■ ENTRIES PROVIDED:
┄┄┄┄┄┄

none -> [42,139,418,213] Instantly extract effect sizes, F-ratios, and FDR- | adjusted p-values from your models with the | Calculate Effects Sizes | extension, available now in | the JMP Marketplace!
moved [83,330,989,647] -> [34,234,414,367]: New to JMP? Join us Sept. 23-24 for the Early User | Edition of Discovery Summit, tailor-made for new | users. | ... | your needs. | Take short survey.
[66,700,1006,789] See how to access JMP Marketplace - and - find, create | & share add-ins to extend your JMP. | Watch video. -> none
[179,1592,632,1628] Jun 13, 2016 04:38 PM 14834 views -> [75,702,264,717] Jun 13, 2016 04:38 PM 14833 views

┄┄┄┄┄┄

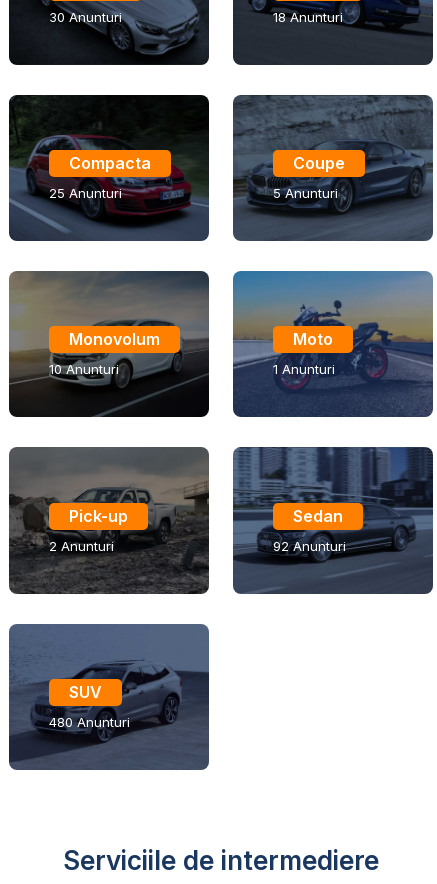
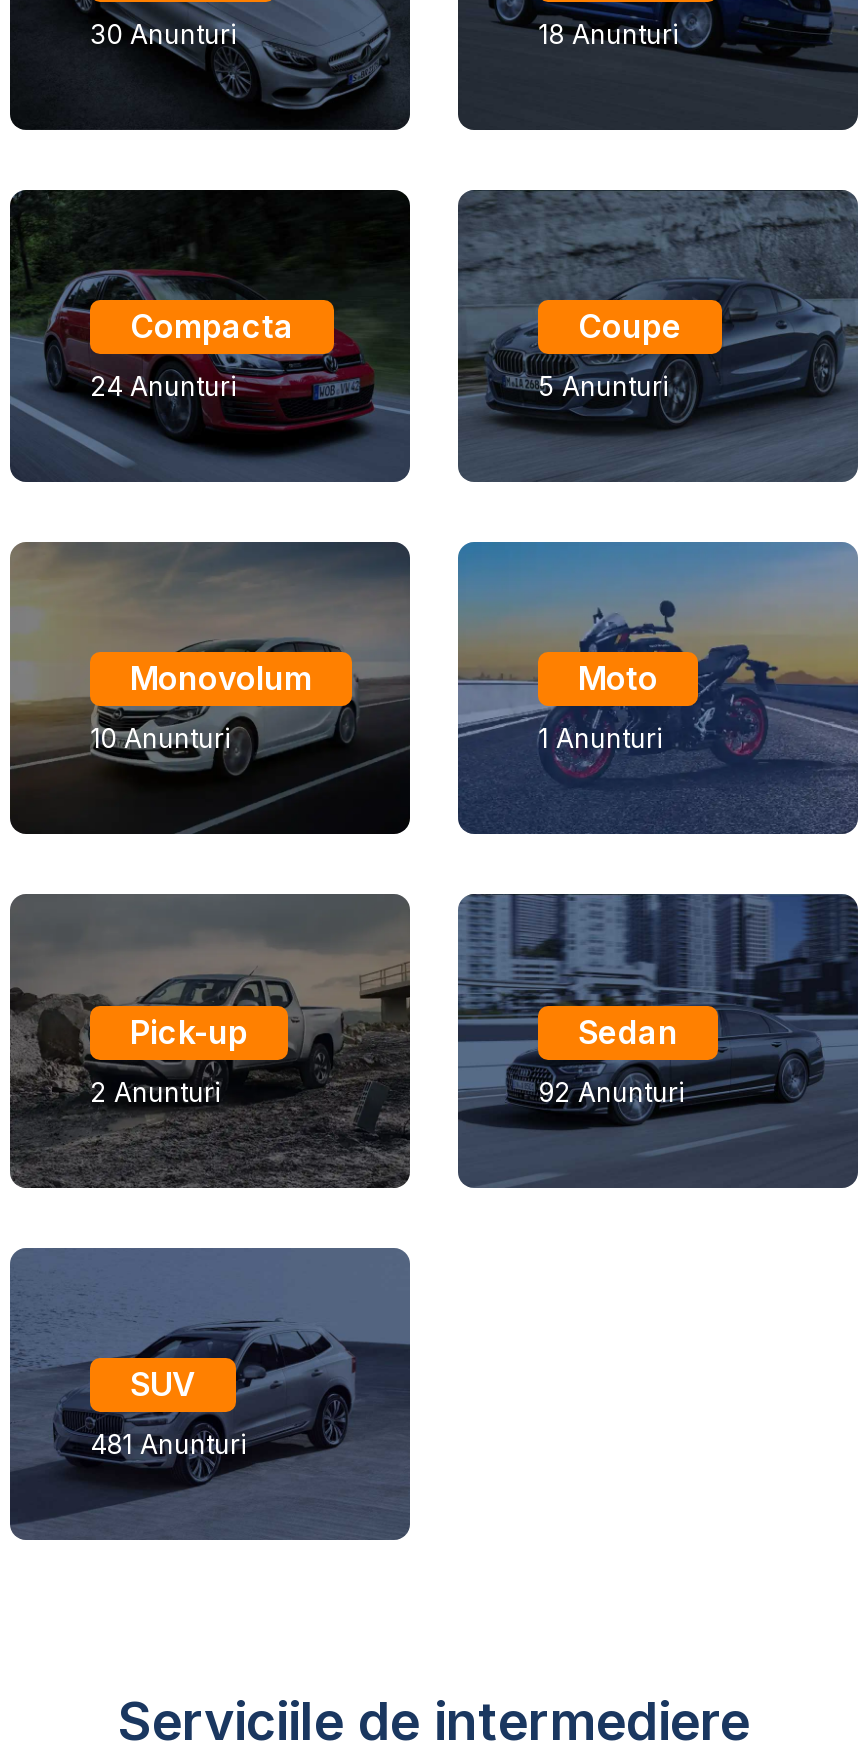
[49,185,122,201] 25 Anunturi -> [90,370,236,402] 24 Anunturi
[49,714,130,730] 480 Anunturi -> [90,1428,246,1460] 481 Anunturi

┄┄┄┄┄┄

■ WORK REQUEST: Taking the material above, extract exactly and only the lines from the line with "[49,185,122,201] 25 Anunturi" to the line with "[49,714,130,730] 480 Anunturi", inclusive of both.

■ WRITTEN RESPONSE:
[49,185,122,201] 25 Anunturi -> [90,370,236,402] 24 Anunturi
[49,714,130,730] 480 Anunturi -> [90,1428,246,1460] 481 Anunturi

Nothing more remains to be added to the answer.